Front-end code change data
• • • •

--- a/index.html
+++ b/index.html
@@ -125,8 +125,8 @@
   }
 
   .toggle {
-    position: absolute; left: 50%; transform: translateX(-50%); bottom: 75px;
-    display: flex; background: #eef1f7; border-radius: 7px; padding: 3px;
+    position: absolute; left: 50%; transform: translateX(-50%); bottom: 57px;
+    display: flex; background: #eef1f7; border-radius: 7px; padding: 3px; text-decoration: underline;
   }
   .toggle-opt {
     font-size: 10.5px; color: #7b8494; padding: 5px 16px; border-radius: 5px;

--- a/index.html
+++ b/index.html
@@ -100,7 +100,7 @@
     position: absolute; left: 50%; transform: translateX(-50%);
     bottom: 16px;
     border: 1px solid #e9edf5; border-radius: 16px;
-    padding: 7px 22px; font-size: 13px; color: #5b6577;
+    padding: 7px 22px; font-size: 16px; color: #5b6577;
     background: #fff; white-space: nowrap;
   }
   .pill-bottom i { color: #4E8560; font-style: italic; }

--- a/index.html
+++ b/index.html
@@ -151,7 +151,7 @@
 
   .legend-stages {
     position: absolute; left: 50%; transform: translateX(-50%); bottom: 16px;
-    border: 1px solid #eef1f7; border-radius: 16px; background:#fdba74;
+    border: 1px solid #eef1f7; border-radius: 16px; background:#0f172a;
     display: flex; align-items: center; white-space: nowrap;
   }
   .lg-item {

• • • •

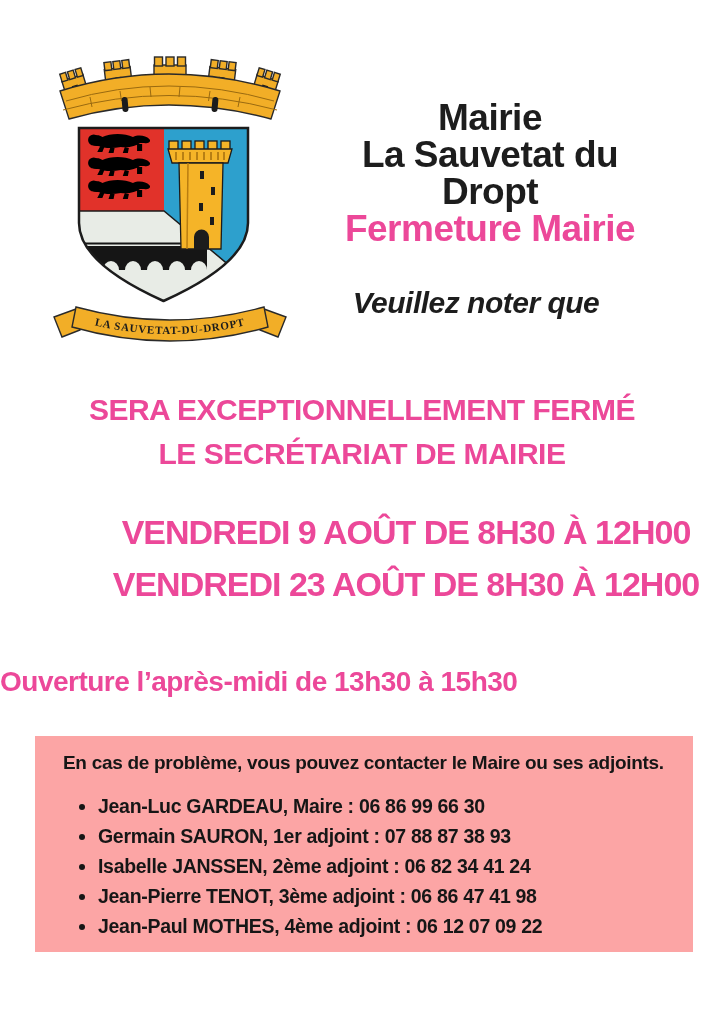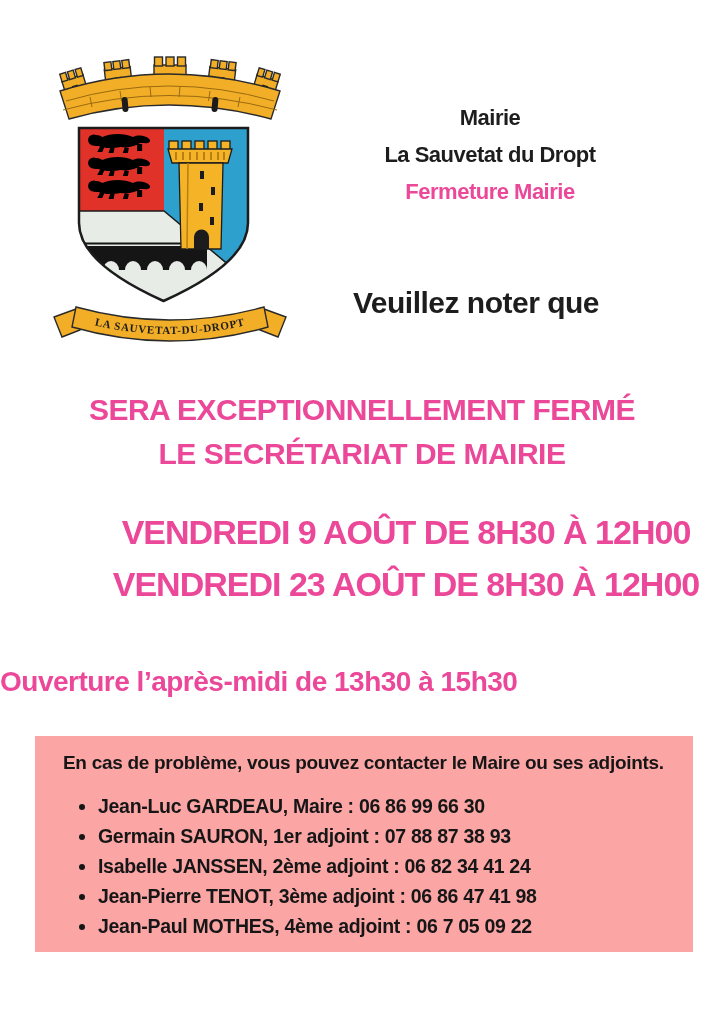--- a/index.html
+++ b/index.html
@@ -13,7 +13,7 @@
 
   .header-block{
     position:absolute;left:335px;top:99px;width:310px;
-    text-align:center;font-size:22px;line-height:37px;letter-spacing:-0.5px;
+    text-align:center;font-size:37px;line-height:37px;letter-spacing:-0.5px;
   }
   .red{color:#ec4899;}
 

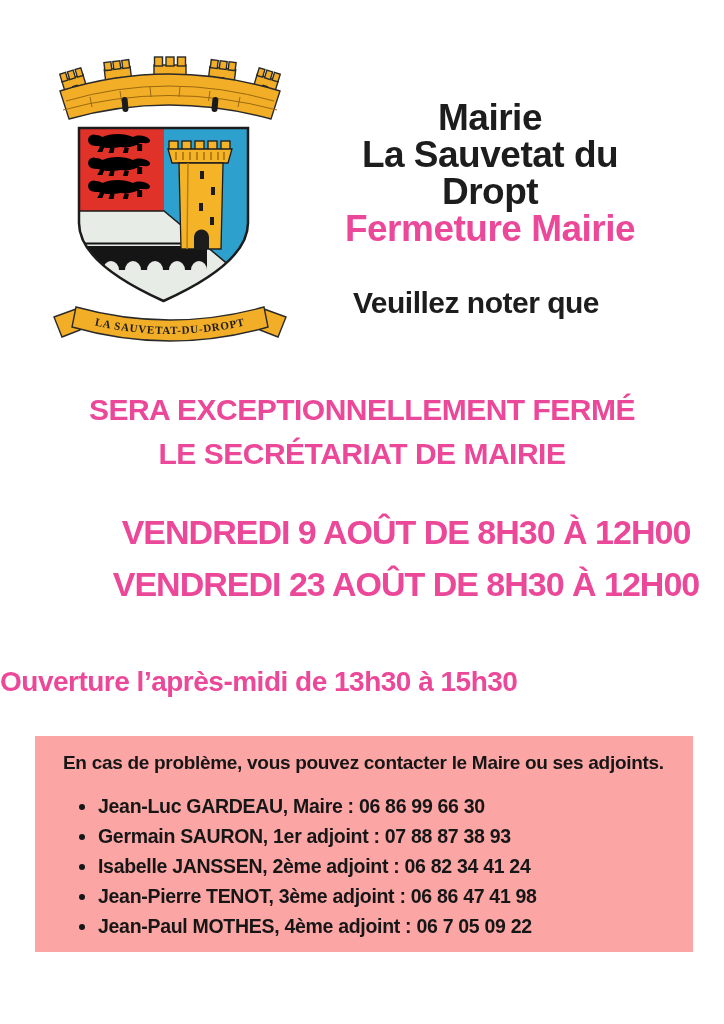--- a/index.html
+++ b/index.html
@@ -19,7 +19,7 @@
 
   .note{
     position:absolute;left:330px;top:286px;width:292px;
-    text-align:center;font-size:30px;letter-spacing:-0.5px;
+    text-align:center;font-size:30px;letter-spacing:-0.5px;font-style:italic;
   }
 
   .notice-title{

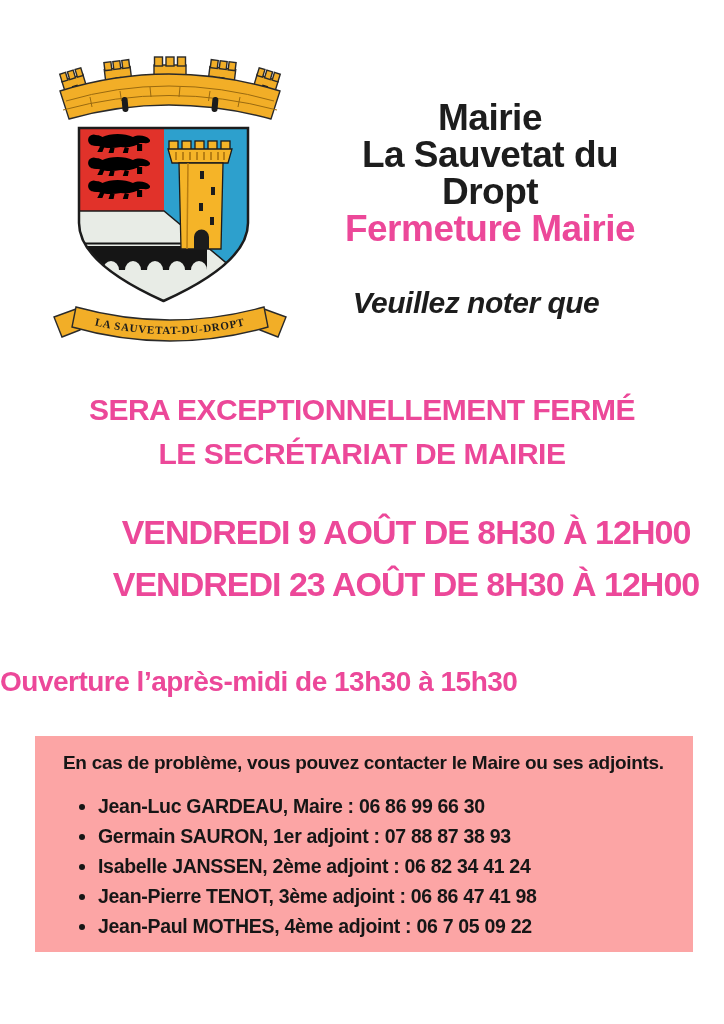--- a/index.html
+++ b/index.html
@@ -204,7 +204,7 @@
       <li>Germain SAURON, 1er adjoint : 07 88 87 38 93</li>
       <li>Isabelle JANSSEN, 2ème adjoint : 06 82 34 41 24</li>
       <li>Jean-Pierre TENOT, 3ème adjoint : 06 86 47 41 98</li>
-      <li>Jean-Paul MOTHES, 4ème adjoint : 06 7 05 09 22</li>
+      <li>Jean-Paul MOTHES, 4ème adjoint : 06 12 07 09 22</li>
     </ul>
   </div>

• • • •

Directions
Every line above holding the string "radius" should be listed.

Solution for this exercise
-    display: flex; background: #eef1f7; border-radius: 7px; padding: 3px;
+    display: flex; background: #eef1f7; border-radius: 7px; padding: 3px; text-decoration: underline;
     font-size: 10.5px; color: #7b8494; padding: 5px 16px; border-radius: 5px;
     border: 1px solid #e9edf5; border-radius: 16px;
-    border: 1px solid #eef1f7; border-radius: 16px; background:#fdba74;
+    border: 1px solid #eef1f7; border-radius: 16px; background:#0f172a;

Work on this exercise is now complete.